Ses parents attendirent toutefois la confirmation de l'envoi du cadet dans la respectable maison… Quelle fierté d'avoir réussi cet enfant !

Quant à l'ainé…ils ne savaient plus quoi en faire.

Il avait malheureusement quinze ans…un âge réputé difficile et rebelle, s'inquiétaient-ils. Depuis quelques temps déjà ils étaient de plus en plus anxieux quant à la tournure que prenaient les pensées et les prises de postions de leur fils. Il n'avait que quinze ans ! se répétaient-ils.

Les bruits courraient.

Le cadet rapportait des nouvelles. Il faisait parti d'une étrange bande. Il lançait des sorts à tout vent, qui atteignaient le plus souvent les enfants de bonnes familles. Il était insolent, ne modérait pas ses propos et profitait d'être libre de toute autorité parentale pour les humilier.
Combien de temps allaient-ils pouvoir subir cela ? Ils ne pouvaient pas encore le jeter dehors, mais comme si rien ne pouvait l'enchanter plus, il y passait son temps. Dehors. A Londres. Il flânait dans les rues, le nez effrontément haut. Ils le laissaient faire, il avait tout de même redoré son blason en rapportant d'étonnants résultats scolaires.

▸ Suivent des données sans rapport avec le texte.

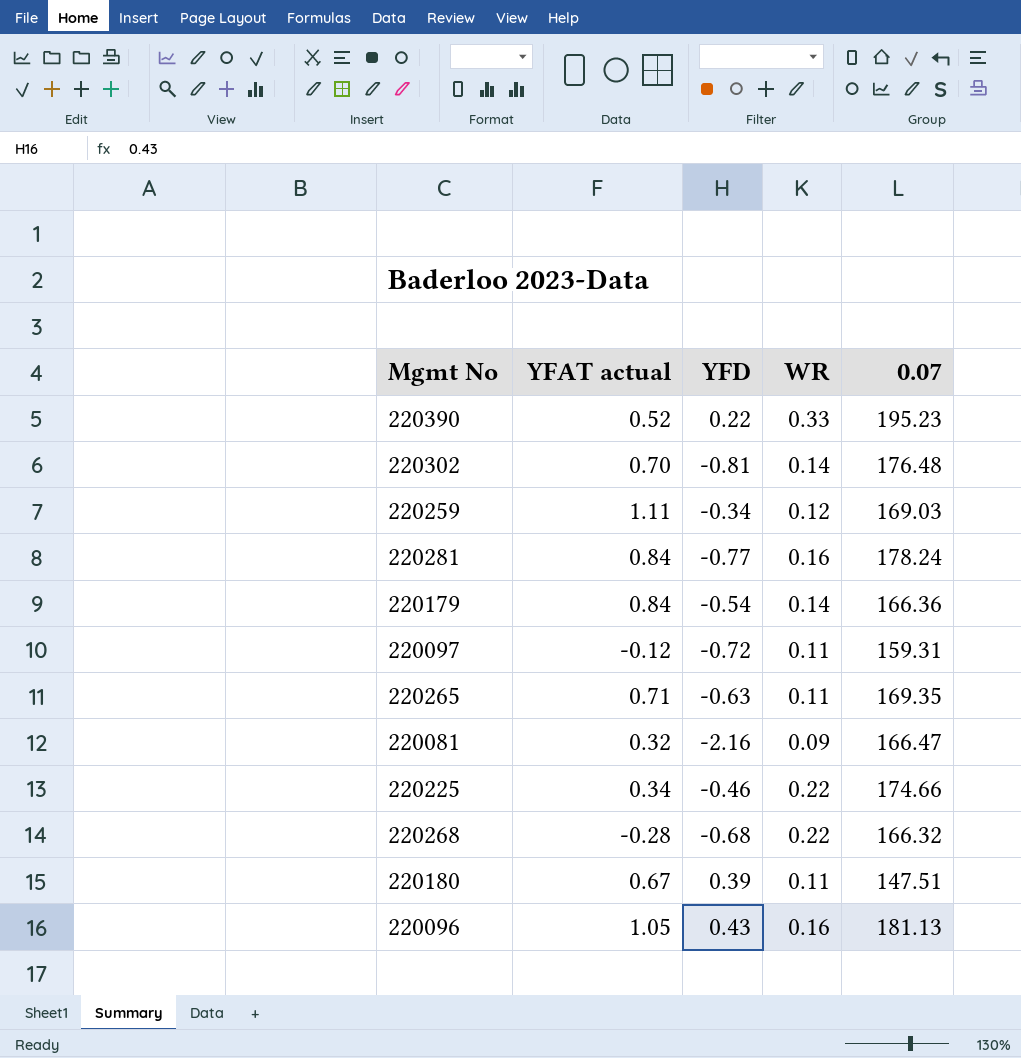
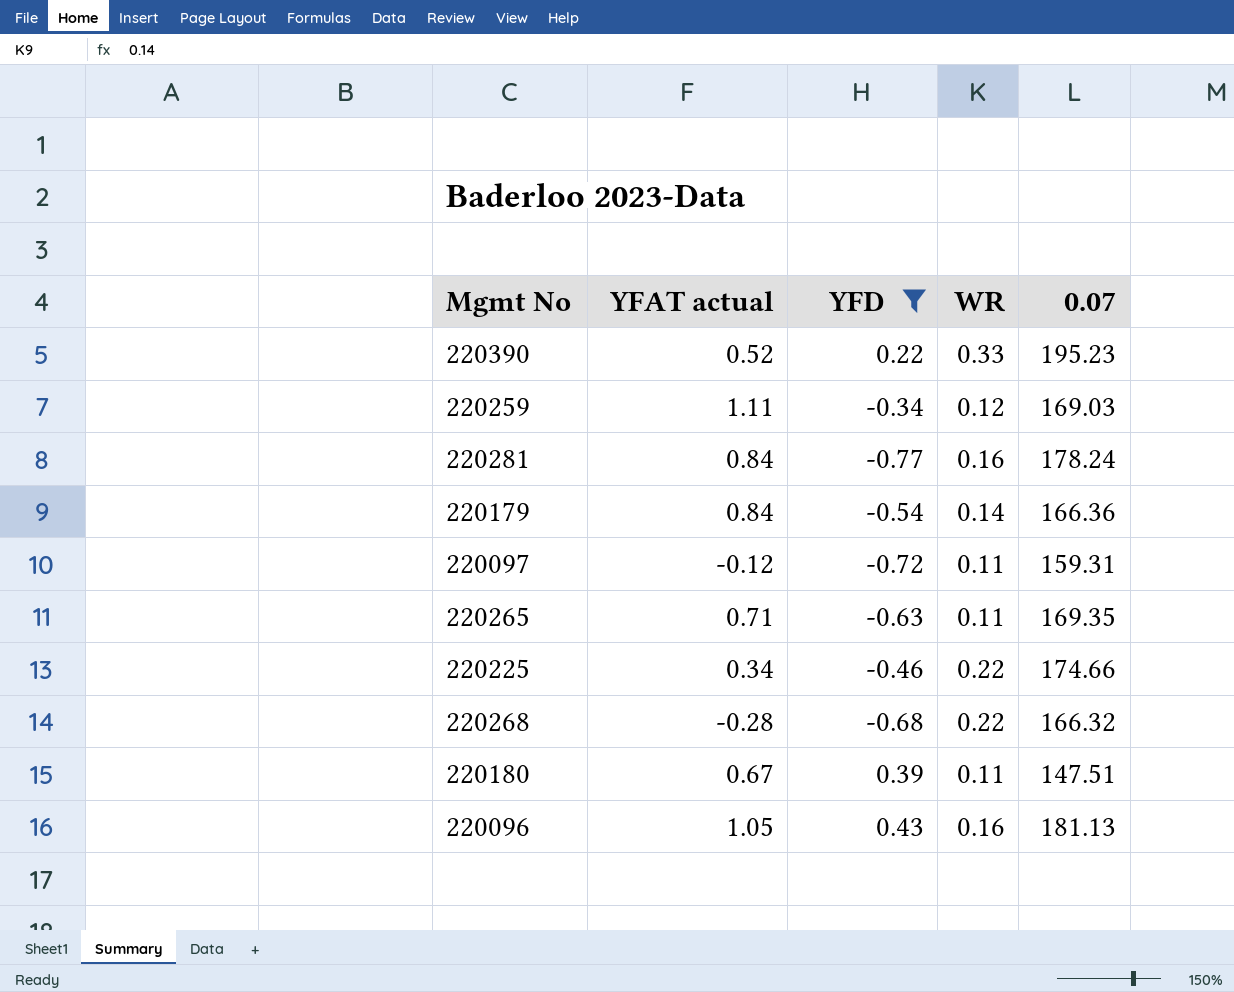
filter: none -> YFD >= -0.77

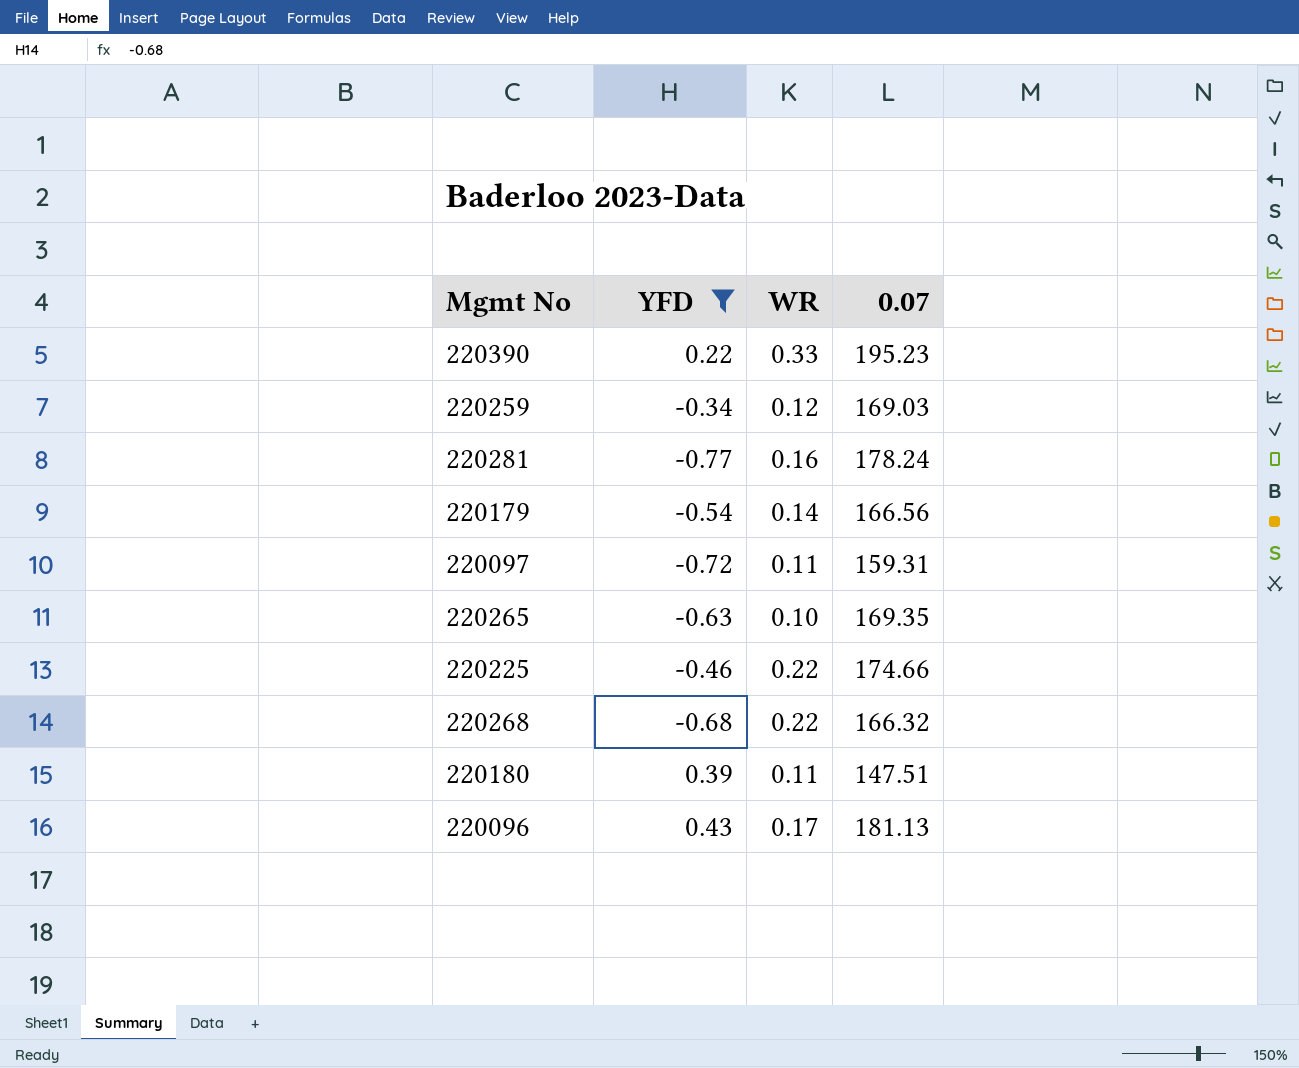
column YFAT actual | position: 2 -> none
220179 | 0.07: 166.36 -> 166.56
220265 | WR: 0.11 -> 0.10
220096 | WR: 0.16 -> 0.17

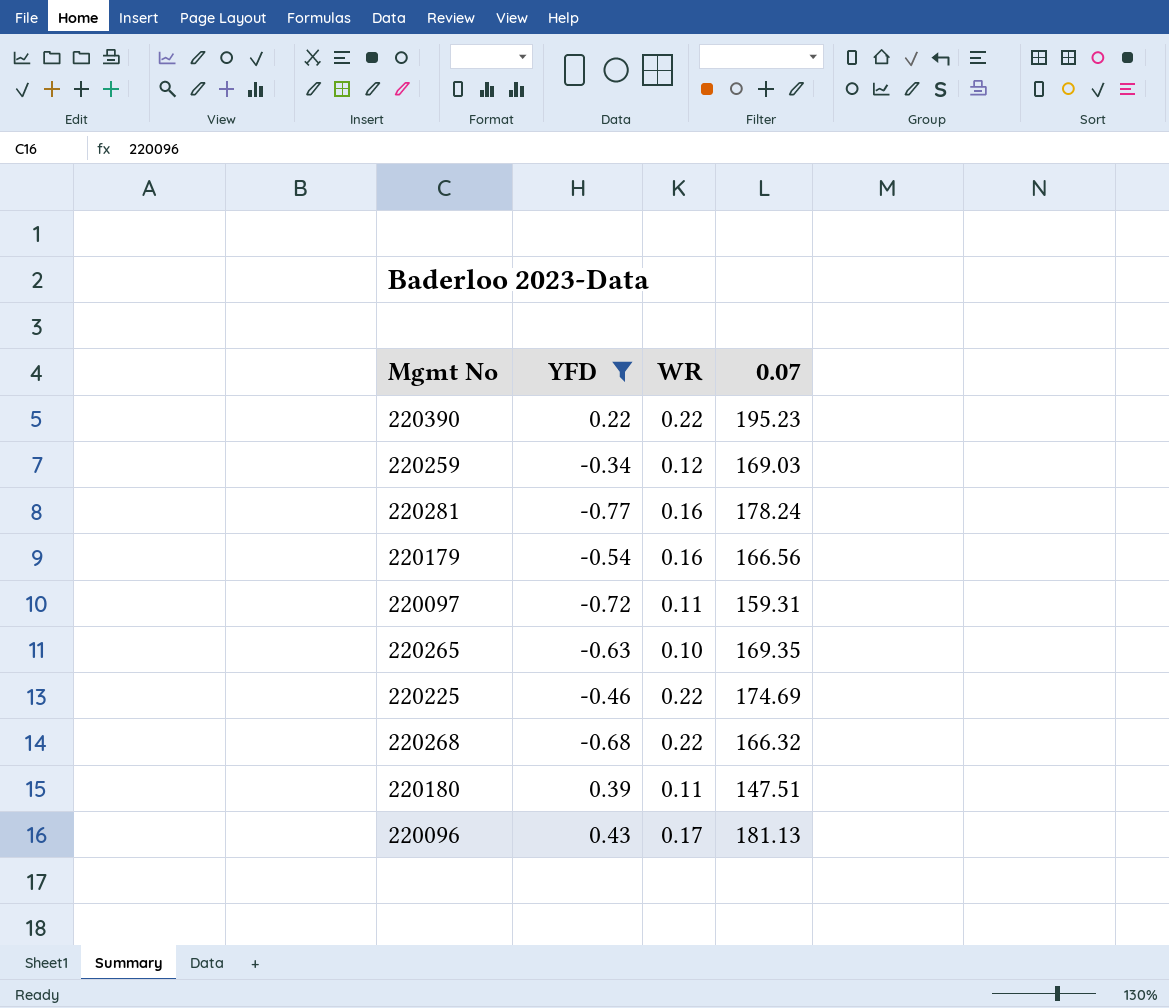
220390 | WR: 0.33 -> 0.22
220179 | WR: 0.14 -> 0.16
220225 | 0.07: 174.66 -> 174.69

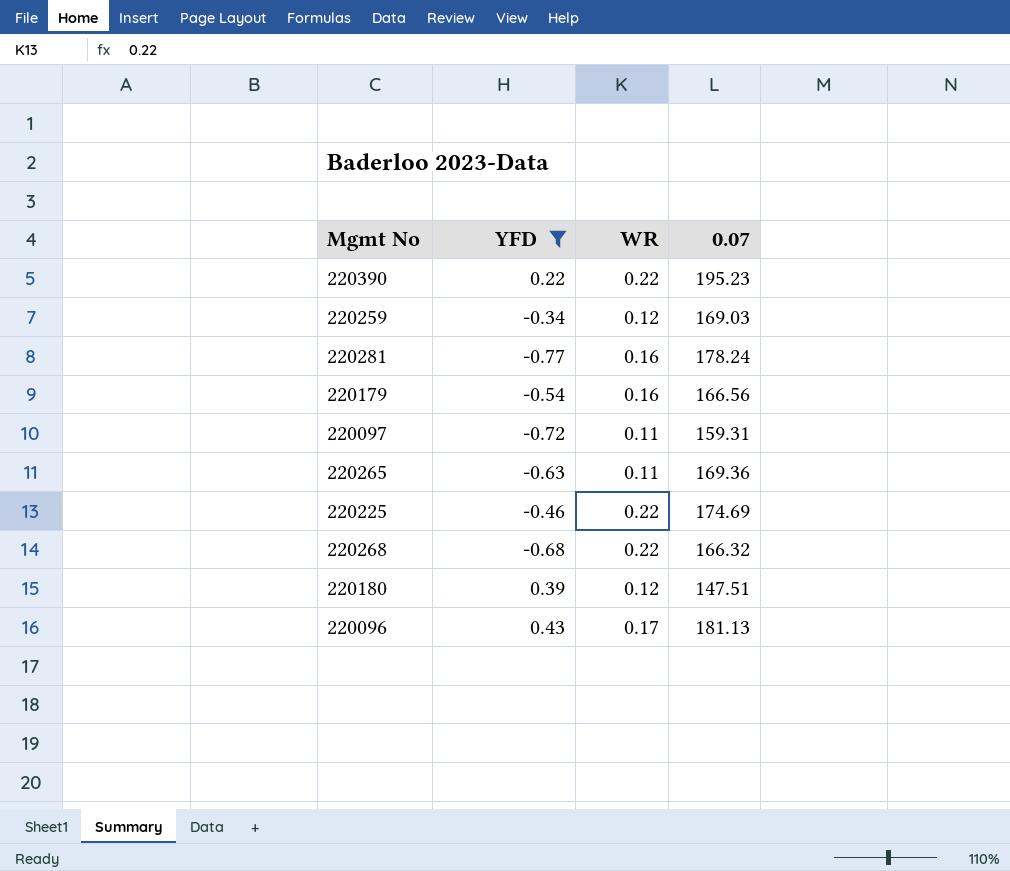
220265 | WR: 0.10 -> 0.11
220265 | 0.07: 169.35 -> 169.36
220180 | WR: 0.11 -> 0.12

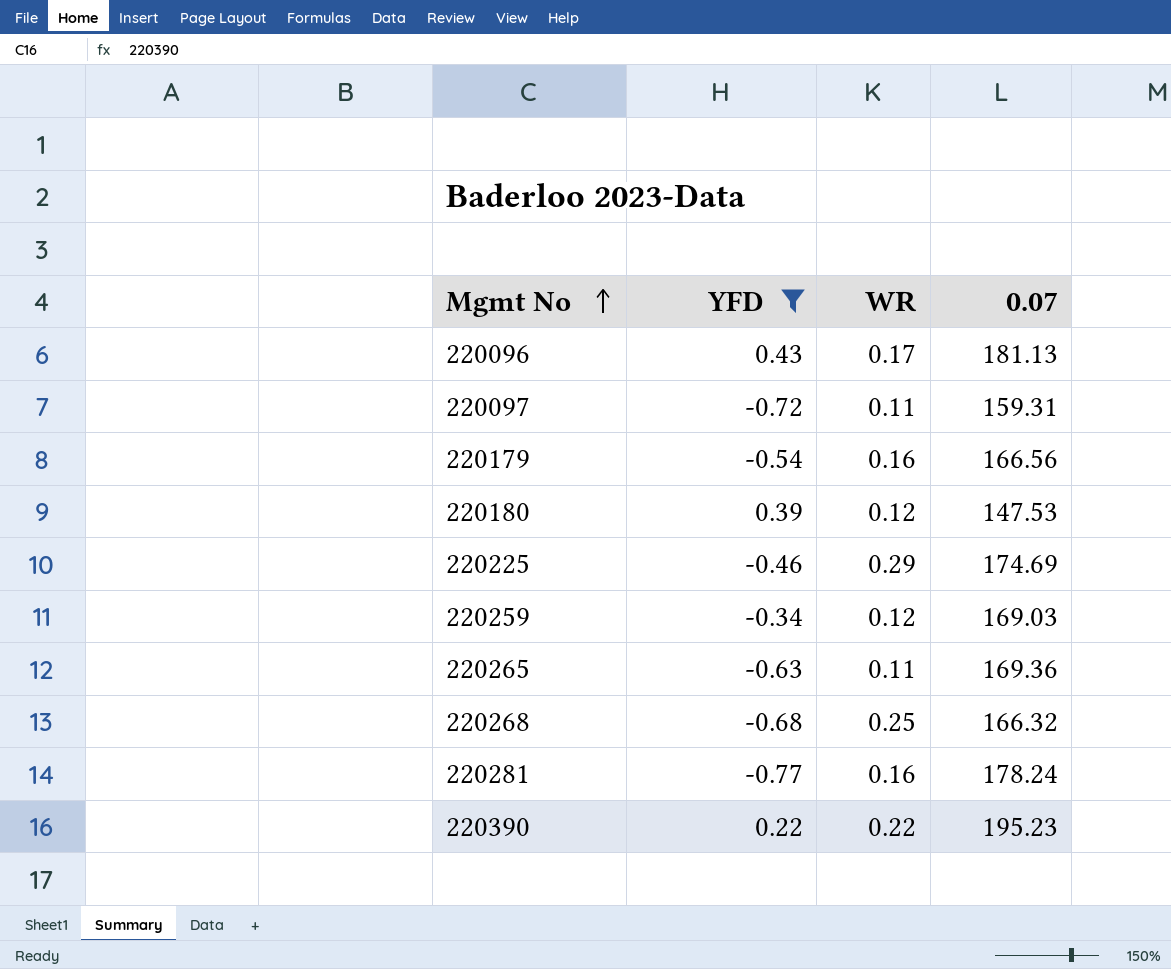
row order: none -> Mgmt No ascending
220180 | 0.07: 147.51 -> 147.53
220225 | WR: 0.22 -> 0.29
220268 | WR: 0.22 -> 0.25

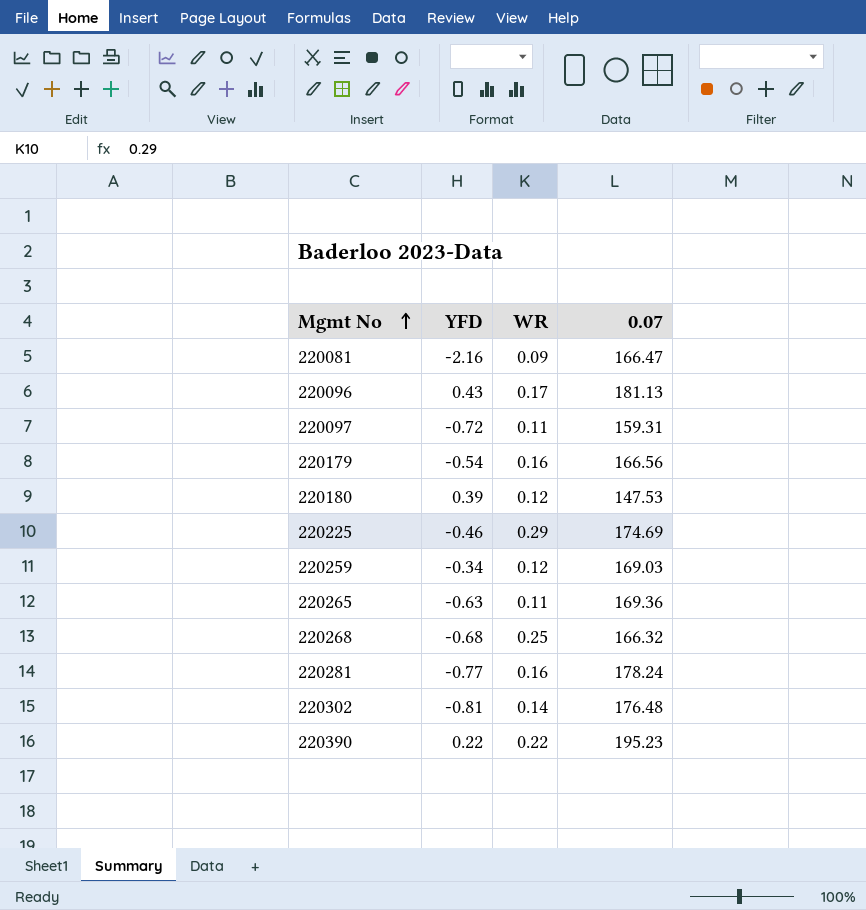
filter: YFD >= -0.77 -> none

Ce soir là, il rentra avec une liasse de magasines à la main. Un regard inquisiteur de son père et un de colère froide contenue de sa mère plus tard, il montait dans sa chambre. Lorsque son père le rejoint, il vit avec horreurs des photos de jeunes filles en bikini collées sur son mur. Mais ce qui le choqua n'était ni plus ni moins le fait qu'elles étaient immobiles.

Il regarda son fils allongé, les mains derrière la tête, sur son lit, celui-ci savourait sa colère froide. Il y avait de quoi : Sirius Black s'était aventuré du côté moldu.